• Exercise details: Return every line from the records below in which the word "Recommendations" is found.

• Source information:
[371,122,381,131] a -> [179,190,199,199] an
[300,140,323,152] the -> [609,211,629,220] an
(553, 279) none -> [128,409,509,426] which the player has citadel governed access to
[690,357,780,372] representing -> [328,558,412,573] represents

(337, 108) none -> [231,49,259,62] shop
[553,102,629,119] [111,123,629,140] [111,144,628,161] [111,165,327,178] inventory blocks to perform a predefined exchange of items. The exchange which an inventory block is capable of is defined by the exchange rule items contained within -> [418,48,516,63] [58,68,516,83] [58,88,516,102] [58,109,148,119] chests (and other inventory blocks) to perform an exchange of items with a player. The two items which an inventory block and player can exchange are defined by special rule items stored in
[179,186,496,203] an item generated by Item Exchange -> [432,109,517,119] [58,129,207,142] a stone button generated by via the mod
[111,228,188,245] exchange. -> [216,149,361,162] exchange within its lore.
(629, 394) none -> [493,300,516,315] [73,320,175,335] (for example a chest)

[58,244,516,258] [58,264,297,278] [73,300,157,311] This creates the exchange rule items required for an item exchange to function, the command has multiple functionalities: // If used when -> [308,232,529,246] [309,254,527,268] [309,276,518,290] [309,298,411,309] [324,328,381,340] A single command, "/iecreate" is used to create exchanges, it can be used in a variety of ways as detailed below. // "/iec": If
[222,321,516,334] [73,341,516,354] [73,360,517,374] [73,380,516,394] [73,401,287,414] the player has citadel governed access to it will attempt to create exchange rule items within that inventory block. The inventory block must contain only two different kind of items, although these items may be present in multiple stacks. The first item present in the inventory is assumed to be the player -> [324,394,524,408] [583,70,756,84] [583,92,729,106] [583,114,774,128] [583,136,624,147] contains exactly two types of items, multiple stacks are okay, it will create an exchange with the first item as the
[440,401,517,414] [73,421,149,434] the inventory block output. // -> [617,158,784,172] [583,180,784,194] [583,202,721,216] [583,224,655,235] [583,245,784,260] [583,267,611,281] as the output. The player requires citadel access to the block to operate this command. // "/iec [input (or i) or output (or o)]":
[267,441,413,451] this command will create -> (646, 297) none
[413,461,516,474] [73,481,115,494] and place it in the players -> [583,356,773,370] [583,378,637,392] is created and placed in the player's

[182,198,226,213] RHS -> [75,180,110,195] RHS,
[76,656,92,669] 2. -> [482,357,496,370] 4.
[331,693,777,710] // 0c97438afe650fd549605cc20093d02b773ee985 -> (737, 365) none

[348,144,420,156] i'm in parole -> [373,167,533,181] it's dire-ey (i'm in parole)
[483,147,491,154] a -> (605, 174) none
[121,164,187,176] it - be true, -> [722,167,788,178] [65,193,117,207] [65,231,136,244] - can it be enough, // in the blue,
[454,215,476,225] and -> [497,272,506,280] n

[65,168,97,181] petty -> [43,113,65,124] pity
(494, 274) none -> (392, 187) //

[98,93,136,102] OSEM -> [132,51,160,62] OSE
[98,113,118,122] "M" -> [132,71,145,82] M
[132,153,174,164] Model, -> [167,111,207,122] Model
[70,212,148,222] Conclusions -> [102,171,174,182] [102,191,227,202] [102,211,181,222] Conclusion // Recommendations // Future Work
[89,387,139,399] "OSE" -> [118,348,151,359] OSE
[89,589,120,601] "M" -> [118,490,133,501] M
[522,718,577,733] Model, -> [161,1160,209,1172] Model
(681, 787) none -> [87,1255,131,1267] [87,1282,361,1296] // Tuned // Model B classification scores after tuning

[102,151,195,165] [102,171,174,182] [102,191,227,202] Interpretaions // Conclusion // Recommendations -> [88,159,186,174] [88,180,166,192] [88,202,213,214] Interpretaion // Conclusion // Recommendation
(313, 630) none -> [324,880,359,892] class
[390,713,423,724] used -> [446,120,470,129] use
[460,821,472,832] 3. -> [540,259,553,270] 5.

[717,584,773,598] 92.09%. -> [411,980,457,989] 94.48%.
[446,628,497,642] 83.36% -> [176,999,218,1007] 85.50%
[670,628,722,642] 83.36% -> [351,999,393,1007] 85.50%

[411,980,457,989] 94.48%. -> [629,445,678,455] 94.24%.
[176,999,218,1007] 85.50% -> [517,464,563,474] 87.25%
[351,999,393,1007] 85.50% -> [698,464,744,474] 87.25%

• Exercise output:
[70,212,148,222] Conclusions -> [102,171,174,182] [102,191,227,202] [102,211,181,222] Conclusion // Recommendations // Future Work
[102,151,195,165] [102,171,174,182] [102,191,227,202] Interpretaions // Conclusion // Recommendations -> [88,159,186,174] [88,180,166,192] [88,202,213,214] Interpretaion // Conclusion // Recommendation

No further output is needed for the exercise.